## [EXERCISE OBJECTIVE]
Pictures excluded, return every entry exactly, please.
--- --- ---
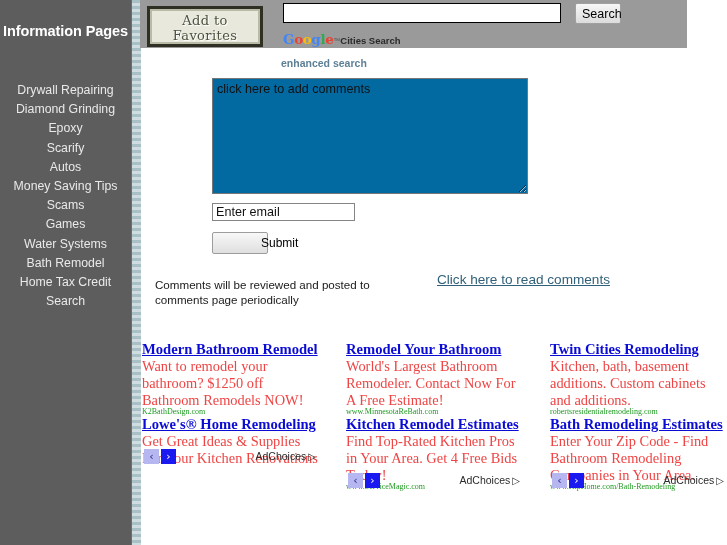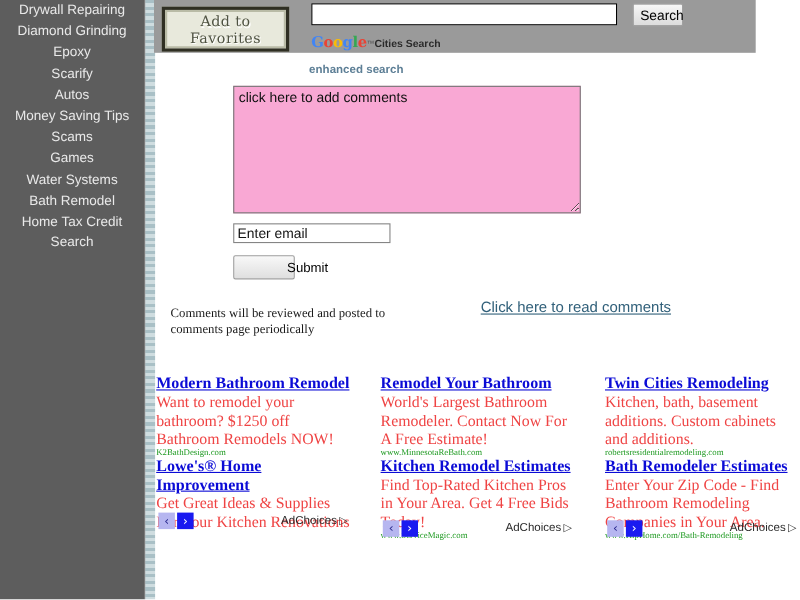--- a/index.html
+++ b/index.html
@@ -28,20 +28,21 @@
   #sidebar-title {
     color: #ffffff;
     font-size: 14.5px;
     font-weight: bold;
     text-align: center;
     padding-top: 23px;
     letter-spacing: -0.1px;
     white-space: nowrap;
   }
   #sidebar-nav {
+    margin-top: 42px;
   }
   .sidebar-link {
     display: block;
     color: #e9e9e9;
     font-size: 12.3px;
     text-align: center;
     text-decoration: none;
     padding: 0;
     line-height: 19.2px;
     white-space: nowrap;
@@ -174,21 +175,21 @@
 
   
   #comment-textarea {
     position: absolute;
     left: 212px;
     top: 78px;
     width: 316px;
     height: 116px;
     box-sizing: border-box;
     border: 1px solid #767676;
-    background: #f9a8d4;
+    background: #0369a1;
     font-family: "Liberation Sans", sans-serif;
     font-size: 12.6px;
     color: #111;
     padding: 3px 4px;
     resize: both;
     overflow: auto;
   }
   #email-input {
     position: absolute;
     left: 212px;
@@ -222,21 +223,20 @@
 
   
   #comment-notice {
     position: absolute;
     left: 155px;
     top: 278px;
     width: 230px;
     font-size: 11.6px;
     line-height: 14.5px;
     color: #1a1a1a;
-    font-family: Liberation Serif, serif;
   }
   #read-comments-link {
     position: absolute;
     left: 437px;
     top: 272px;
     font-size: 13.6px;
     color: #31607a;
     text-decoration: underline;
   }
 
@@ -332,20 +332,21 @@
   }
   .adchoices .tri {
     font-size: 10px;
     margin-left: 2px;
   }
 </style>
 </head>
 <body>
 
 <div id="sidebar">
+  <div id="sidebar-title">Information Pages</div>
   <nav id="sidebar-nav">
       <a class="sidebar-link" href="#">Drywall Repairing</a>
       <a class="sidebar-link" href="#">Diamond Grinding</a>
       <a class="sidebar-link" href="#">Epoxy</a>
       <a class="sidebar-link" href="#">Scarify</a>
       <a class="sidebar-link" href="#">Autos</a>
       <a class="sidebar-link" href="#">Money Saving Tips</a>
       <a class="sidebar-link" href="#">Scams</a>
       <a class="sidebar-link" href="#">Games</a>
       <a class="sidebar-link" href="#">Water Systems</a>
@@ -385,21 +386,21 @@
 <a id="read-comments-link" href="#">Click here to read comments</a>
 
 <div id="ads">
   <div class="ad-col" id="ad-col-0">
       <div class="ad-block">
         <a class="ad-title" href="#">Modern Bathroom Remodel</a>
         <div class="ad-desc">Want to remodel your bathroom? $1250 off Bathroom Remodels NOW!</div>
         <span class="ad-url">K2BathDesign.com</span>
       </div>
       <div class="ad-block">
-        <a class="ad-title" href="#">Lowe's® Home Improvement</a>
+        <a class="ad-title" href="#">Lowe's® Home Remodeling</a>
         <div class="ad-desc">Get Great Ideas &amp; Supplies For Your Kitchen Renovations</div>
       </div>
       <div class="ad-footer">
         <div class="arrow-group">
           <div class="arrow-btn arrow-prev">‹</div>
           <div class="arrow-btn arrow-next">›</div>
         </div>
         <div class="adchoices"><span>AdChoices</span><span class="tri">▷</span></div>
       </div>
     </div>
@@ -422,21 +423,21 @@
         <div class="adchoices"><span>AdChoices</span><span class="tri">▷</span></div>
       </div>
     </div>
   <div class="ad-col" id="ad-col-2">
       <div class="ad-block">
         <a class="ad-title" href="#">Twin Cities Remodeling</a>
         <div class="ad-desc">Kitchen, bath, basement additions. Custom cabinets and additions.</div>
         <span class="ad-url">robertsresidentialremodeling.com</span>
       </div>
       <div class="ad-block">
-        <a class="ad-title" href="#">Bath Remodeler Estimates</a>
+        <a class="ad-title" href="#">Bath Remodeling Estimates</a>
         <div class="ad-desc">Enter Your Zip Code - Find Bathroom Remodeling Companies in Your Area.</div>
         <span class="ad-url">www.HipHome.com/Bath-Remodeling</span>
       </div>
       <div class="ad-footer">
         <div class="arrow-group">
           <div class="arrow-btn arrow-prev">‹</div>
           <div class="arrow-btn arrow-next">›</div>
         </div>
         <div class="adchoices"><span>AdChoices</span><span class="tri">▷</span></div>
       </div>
--- --- ---
## [ANSWER SECTION]
--- a/index.html
+++ b/index.html
@@ -28,20 +28,21 @@
   #sidebar-title {
     color: #ffffff;
     font-size: 14.5px;
     font-weight: bold;
     text-align: center;
     padding-top: 23px;
     letter-spacing: -0.1px;
     white-space: nowrap;
   }
   #sidebar-nav {
+    margin-top: 42px;
   }
   .sidebar-link {
     display: block;
     color: #e9e9e9;
     font-size: 12.3px;
     text-align: center;
     text-decoration: none;
     padding: 0;
     line-height: 19.2px;
     white-space: nowrap;
@@ -174,21 +175,21 @@
 
   
   #comment-textarea {
     position: absolute;
     left: 212px;
     top: 78px;
     width: 316px;
     height: 116px;
     box-sizing: border-box;
     border: 1px solid #767676;
-    background: #f9a8d4;
+    background: #0369a1;
     font-family: "Liberation Sans", sans-serif;
     font-size: 12.6px;
     color: #111;
     padding: 3px 4px;
     resize: both;
     overflow: auto;
   }
   #email-input {
     position: absolute;
     left: 212px;
@@ -222,21 +223,20 @@
 
   
   #comment-notice {
     position: absolute;
     left: 155px;
     top: 278px;
     width: 230px;
     font-size: 11.6px;
     line-height: 14.5px;
     color: #1a1a1a;
-    font-family: Liberation Serif, serif;
   }
   #read-comments-link {
     position: absolute;
     left: 437px;
     top: 272px;
     font-size: 13.6px;
     color: #31607a;
     text-decoration: underline;
   }
 
@@ -332,20 +332,21 @@
   }
   .adchoices .tri {
     font-size: 10px;
     margin-left: 2px;
   }
 </style>
 </head>
 <body>
 
 <div id="sidebar">
+  <div id="sidebar-title">Information Pages</div>
   <nav id="sidebar-nav">
       <a class="sidebar-link" href="#">Drywall Repairing</a>
       <a class="sidebar-link" href="#">Diamond Grinding</a>
       <a class="sidebar-link" href="#">Epoxy</a>
       <a class="sidebar-link" href="#">Scarify</a>
       <a class="sidebar-link" href="#">Autos</a>
       <a class="sidebar-link" href="#">Money Saving Tips</a>
       <a class="sidebar-link" href="#">Scams</a>
       <a class="sidebar-link" href="#">Games</a>
       <a class="sidebar-link" href="#">Water Systems</a>
@@ -385,21 +386,21 @@
 <a id="read-comments-link" href="#">Click here to read comments</a>
 
 <div id="ads">
   <div class="ad-col" id="ad-col-0">
       <div class="ad-block">
         <a class="ad-title" href="#">Modern Bathroom Remodel</a>
         <div class="ad-desc">Want to remodel your bathroom? $1250 off Bathroom Remodels NOW!</div>
         <span class="ad-url">K2BathDesign.com</span>
       </div>
       <div class="ad-block">
-        <a class="ad-title" href="#">Lowe's® Home Improvement</a>
+        <a class="ad-title" href="#">Lowe's® Home Remodeling</a>
         <div class="ad-desc">Get Great Ideas &amp; Supplies For Your Kitchen Renovations</div>
       </div>
       <div class="ad-footer">
         <div class="arrow-group">
           <div class="arrow-btn arrow-prev">‹</div>
           <div class="arrow-btn arrow-next">›</div>
         </div>
         <div class="adchoices"><span>AdChoices</span><span class="tri">▷</span></div>
       </div>
     </div>
@@ -422,21 +423,21 @@
         <div class="adchoices"><span>AdChoices</span><span class="tri">▷</span></div>
       </div>
     </div>
   <div class="ad-col" id="ad-col-2">
       <div class="ad-block">
         <a class="ad-title" href="#">Twin Cities Remodeling</a>
         <div class="ad-desc">Kitchen, bath, basement additions. Custom cabinets and additions.</div>
         <span class="ad-url">robertsresidentialremodeling.com</span>
       </div>
       <div class="ad-block">
-        <a class="ad-title" href="#">Bath Remodeler Estimates</a>
+        <a class="ad-title" href="#">Bath Remodeling Estimates</a>
         <div class="ad-desc">Enter Your Zip Code - Find Bathroom Remodeling Companies in Your Area.</div>
         <span class="ad-url">www.HipHome.com/Bath-Remodeling</span>
       </div>
       <div class="ad-footer">
         <div class="arrow-group">
           <div class="arrow-btn arrow-prev">‹</div>
           <div class="arrow-btn arrow-next">›</div>
         </div>
         <div class="adchoices"><span>AdChoices</span><span class="tri">▷</span></div>
       </div>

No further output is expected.